-------- Supplied entries --------

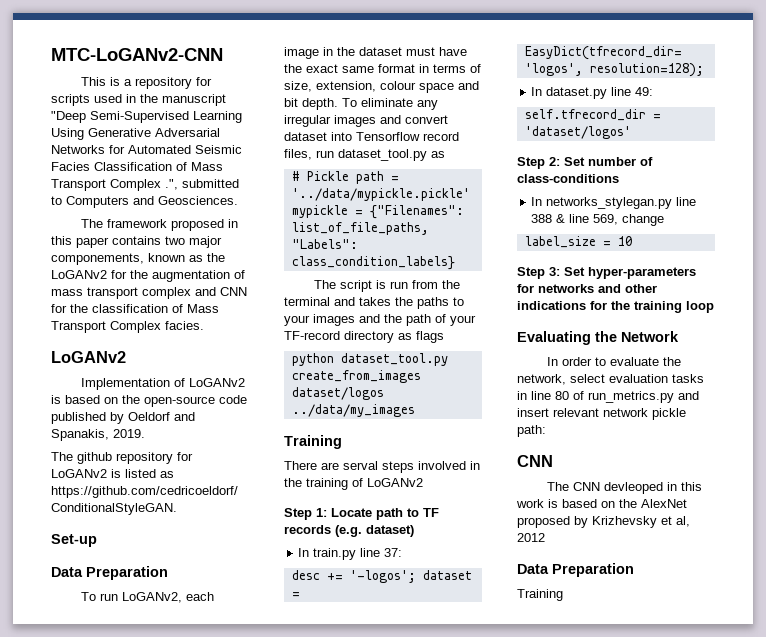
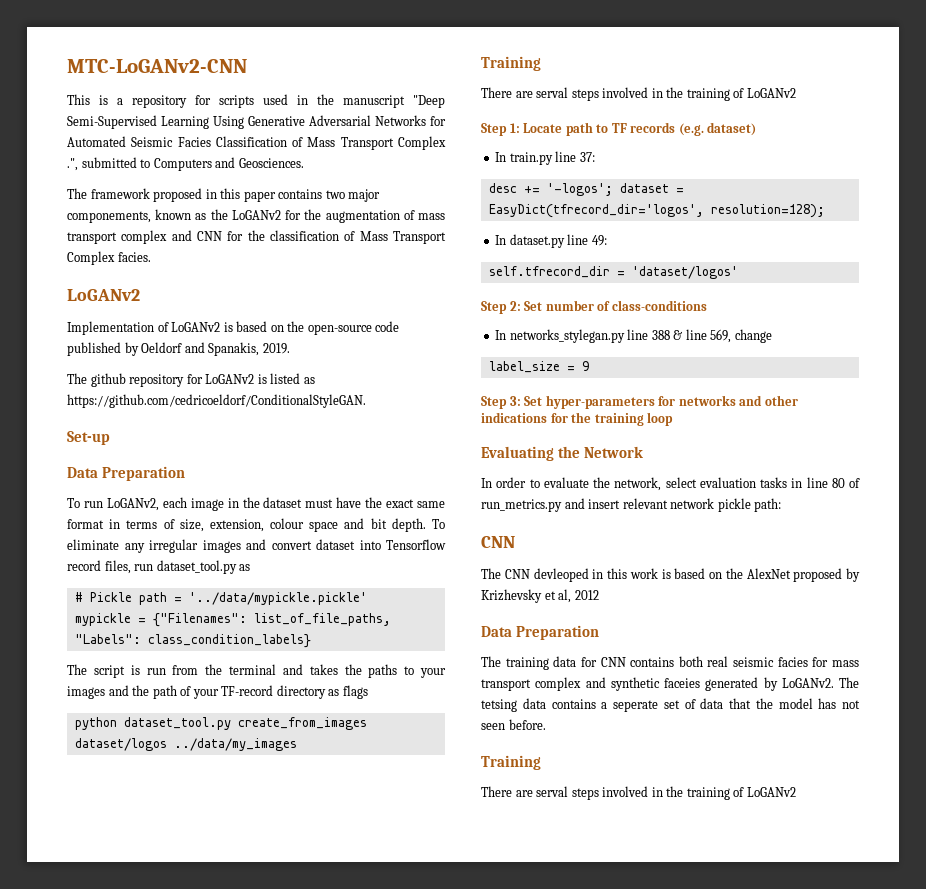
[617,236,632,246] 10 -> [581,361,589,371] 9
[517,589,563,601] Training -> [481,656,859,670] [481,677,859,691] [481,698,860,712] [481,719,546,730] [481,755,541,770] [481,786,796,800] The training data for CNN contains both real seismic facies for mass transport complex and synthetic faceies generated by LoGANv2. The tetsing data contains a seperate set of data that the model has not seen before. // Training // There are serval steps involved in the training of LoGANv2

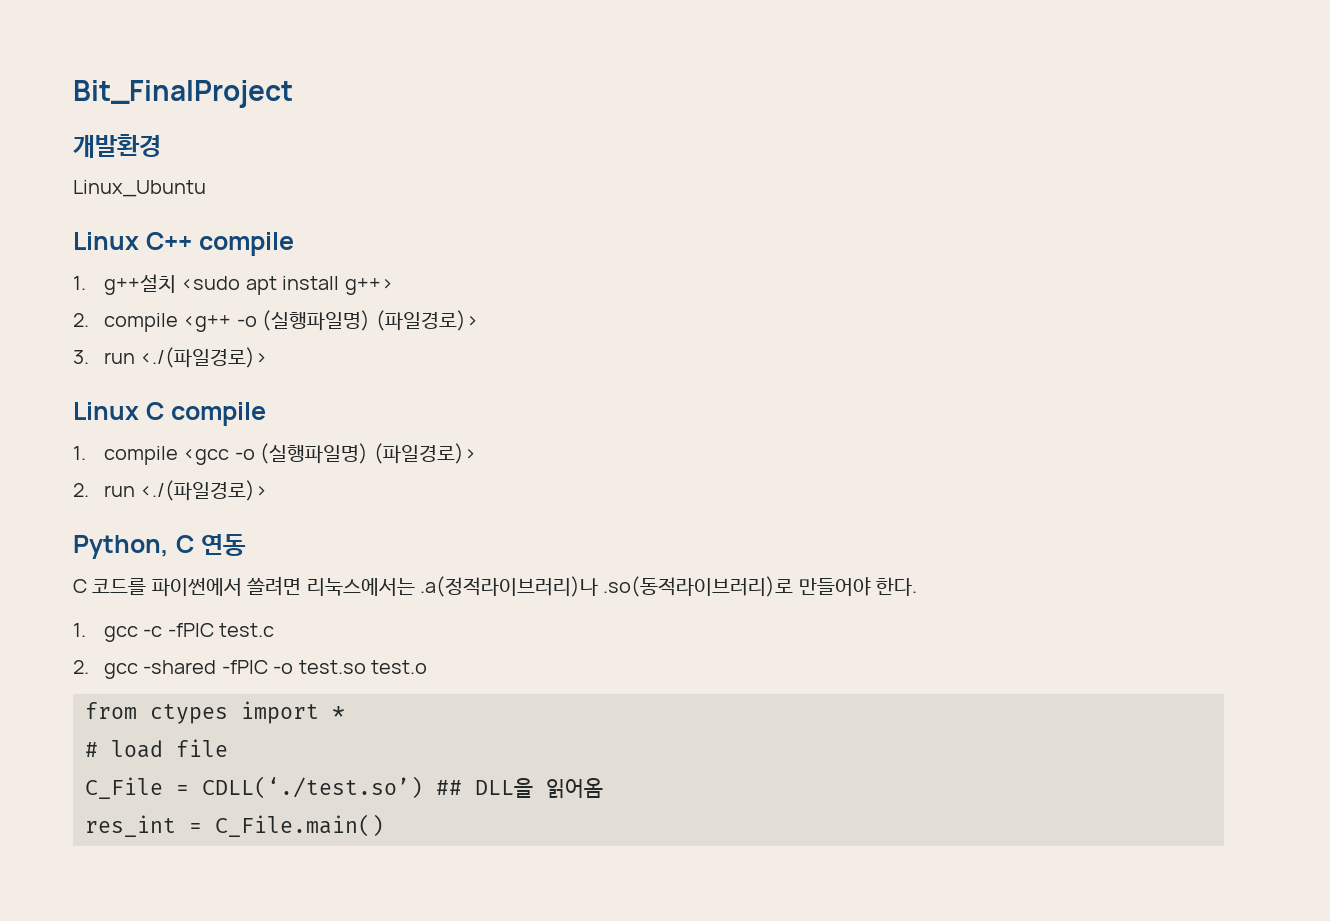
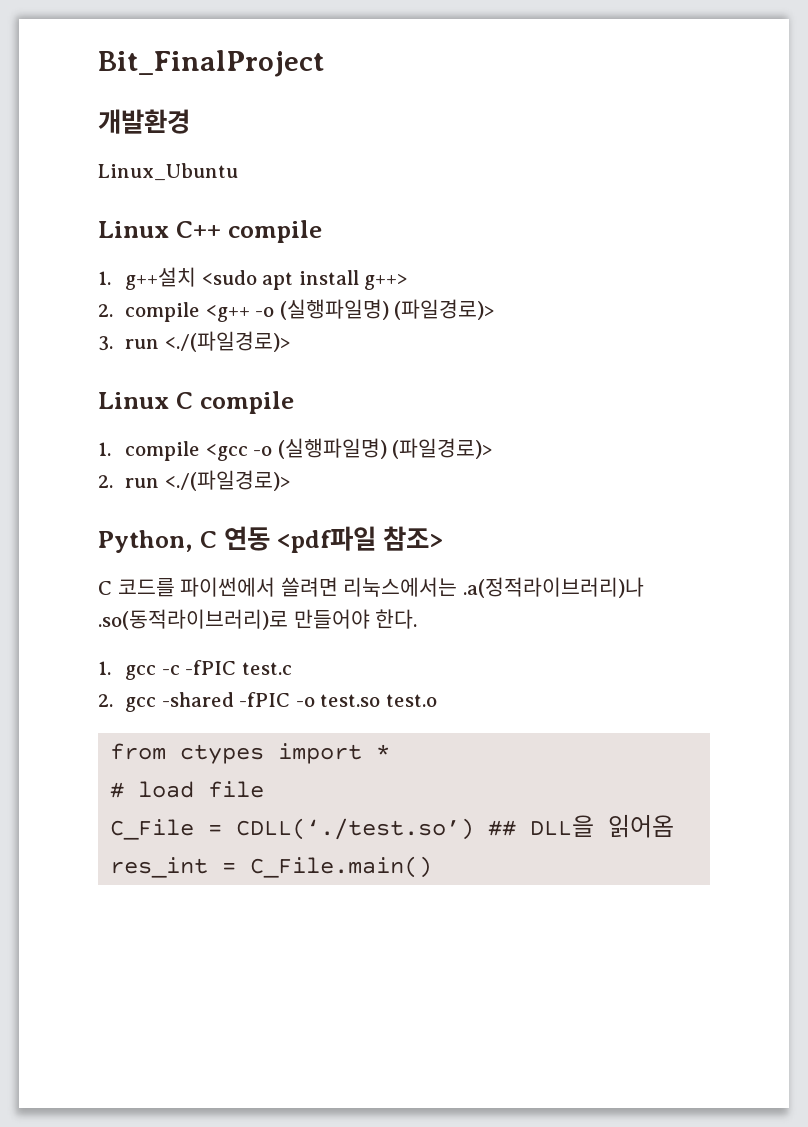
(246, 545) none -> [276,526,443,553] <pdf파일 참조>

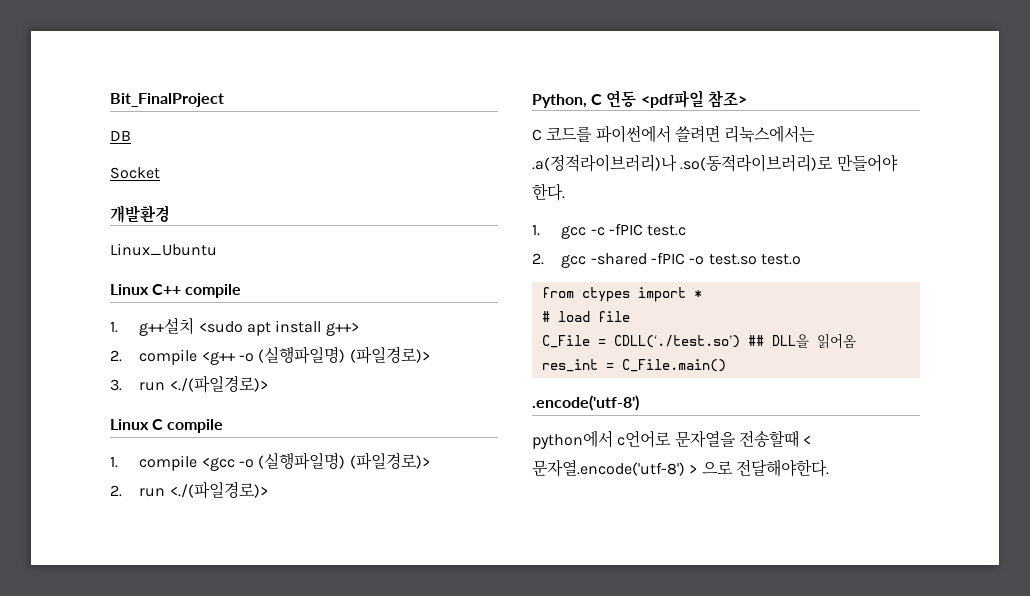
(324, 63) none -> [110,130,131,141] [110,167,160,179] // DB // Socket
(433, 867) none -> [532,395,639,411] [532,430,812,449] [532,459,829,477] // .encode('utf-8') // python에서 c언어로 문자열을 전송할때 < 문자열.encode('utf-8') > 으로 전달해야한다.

--------

If a record holds a picture, drop the picture and return the rest of it exactly.

[617,236,632,246] 10 -> [581,361,589,371] 9
[517,589,563,601] Training -> [481,656,859,670] [481,677,859,691] [481,698,860,712] [481,719,546,730] [481,755,541,770] [481,786,796,800] The training data for CNN contains both real seismic facies for mass transport complex and synthetic faceies generated by LoGANv2. The tetsing data contains a seperate set of data that the model has not seen before. // Training // There are serval steps involved in the training of LoGANv2

(246, 545) none -> [276,526,443,553] <pdf파일 참조>

(324, 63) none -> [110,130,131,141] [110,167,160,179] // DB // Socket
(433, 867) none -> [532,395,639,411] [532,430,812,449] [532,459,829,477] // .encode('utf-8') // python에서 c언어로 문자열을 전송할때 < 문자열.encode('utf-8') > 으로 전달해야한다.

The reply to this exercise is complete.